MATERIAL PROVIDED:
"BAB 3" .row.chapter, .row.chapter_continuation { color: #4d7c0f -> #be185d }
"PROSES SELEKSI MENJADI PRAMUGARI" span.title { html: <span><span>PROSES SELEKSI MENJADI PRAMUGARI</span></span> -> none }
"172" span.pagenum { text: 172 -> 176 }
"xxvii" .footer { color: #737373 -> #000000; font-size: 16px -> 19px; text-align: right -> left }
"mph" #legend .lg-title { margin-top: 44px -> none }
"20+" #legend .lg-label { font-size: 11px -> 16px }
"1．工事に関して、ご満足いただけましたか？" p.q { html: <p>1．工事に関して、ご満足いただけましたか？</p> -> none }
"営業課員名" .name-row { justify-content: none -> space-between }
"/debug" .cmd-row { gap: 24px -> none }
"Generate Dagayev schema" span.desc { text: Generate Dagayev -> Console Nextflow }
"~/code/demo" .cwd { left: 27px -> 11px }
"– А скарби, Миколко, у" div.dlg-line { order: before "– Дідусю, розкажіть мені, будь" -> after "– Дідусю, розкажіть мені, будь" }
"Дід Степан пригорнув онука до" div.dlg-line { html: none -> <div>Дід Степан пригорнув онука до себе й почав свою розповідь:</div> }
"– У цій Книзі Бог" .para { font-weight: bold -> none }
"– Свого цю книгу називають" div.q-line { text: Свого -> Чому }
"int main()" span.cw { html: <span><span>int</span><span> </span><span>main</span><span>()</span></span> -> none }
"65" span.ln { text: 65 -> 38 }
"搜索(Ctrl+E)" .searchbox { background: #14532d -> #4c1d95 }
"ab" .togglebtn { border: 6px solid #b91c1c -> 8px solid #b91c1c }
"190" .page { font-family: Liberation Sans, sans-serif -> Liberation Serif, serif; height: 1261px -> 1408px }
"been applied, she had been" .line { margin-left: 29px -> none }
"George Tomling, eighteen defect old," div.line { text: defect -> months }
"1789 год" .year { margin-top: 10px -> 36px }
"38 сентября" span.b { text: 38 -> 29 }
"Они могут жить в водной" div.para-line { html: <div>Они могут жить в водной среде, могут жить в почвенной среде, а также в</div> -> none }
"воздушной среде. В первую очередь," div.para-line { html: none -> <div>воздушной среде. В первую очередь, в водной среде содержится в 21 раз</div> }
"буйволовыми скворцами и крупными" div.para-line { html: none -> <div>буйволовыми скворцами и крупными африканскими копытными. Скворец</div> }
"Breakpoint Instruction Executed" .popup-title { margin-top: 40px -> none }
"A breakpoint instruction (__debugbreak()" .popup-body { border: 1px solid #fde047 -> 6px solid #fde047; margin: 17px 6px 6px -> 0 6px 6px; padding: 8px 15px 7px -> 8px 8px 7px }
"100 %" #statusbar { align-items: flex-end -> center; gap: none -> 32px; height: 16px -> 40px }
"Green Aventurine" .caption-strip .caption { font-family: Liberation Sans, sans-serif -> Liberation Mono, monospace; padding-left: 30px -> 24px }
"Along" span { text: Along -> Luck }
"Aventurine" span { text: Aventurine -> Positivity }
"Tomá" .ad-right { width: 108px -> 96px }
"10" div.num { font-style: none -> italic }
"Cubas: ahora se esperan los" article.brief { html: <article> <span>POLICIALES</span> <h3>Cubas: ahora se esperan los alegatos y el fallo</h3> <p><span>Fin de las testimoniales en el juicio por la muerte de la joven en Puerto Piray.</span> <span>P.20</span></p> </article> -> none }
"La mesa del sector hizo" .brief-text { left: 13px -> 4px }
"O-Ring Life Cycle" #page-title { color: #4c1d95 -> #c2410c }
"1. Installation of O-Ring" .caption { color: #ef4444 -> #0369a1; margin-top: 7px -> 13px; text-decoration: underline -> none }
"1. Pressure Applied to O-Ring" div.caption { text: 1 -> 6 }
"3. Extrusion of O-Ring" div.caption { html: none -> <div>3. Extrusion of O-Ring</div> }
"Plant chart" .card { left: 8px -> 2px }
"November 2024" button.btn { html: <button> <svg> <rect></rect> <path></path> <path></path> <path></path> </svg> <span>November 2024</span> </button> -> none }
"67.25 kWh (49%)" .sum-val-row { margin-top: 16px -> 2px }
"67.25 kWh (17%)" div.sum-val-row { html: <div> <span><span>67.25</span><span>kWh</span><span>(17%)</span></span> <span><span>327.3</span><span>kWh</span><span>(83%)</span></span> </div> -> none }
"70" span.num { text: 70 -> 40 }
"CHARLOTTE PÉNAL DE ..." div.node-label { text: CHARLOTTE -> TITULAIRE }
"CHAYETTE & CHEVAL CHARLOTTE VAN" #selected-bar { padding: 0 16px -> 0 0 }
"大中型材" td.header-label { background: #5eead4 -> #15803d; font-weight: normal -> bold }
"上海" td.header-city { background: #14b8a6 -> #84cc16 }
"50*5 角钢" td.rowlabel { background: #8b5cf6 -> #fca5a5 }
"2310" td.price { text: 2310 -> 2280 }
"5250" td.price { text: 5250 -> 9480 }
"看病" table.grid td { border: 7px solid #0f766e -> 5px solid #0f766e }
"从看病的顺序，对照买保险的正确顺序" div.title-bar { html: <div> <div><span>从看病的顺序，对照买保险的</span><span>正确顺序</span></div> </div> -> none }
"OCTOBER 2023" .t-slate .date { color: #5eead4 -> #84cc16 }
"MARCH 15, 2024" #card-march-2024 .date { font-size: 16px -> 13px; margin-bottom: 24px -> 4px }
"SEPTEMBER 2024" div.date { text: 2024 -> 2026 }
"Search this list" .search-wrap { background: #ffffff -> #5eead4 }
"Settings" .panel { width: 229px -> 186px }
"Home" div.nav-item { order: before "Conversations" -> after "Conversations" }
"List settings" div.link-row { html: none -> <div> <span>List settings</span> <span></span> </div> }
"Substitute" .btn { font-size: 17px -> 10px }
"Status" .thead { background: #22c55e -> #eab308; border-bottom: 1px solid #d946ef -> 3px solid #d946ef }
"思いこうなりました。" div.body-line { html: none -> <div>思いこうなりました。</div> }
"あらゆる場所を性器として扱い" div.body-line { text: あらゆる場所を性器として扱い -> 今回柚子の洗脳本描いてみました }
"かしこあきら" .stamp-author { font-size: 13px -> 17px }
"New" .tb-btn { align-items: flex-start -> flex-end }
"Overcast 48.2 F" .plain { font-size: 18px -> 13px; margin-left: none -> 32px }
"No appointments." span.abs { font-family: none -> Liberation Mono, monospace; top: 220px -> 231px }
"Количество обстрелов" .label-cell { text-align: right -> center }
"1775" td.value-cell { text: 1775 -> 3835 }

WHAT IS REQUIRED:
Please give an exact copy of the lines above, beginning with the line containing "left: 8px ->" and running through the line containing "background: #5eead4 ->", and of no other lines.

YOUR SOLUTION:
"Plant chart" .card { left: 8px -> 2px }
"November 2024" button.btn { html: <button> <svg> <rect></rect> <path></path> <path></path> <path></path> </svg> <span>November 2024</span> </button> -> none }
"67.25 kWh (49%)" .sum-val-row { margin-top: 16px -> 2px }
"67.25 kWh (17%)" div.sum-val-row { html: <div> <span><span>67.25</span><span>kWh</span><span>(17%)</span></span> <span><span>327.3</span><span>kWh</span><span>(83%)</span></span> </div> -> none }
"70" span.num { text: 70 -> 40 }
"CHARLOTTE PÉNAL DE ..." div.node-label { text: CHARLOTTE -> TITULAIRE }
"CHAYETTE & CHEVAL CHARLOTTE VAN" #selected-bar { padding: 0 16px -> 0 0 }
"大中型材" td.header-label { background: #5eead4 -> #15803d; font-weight: normal -> bold }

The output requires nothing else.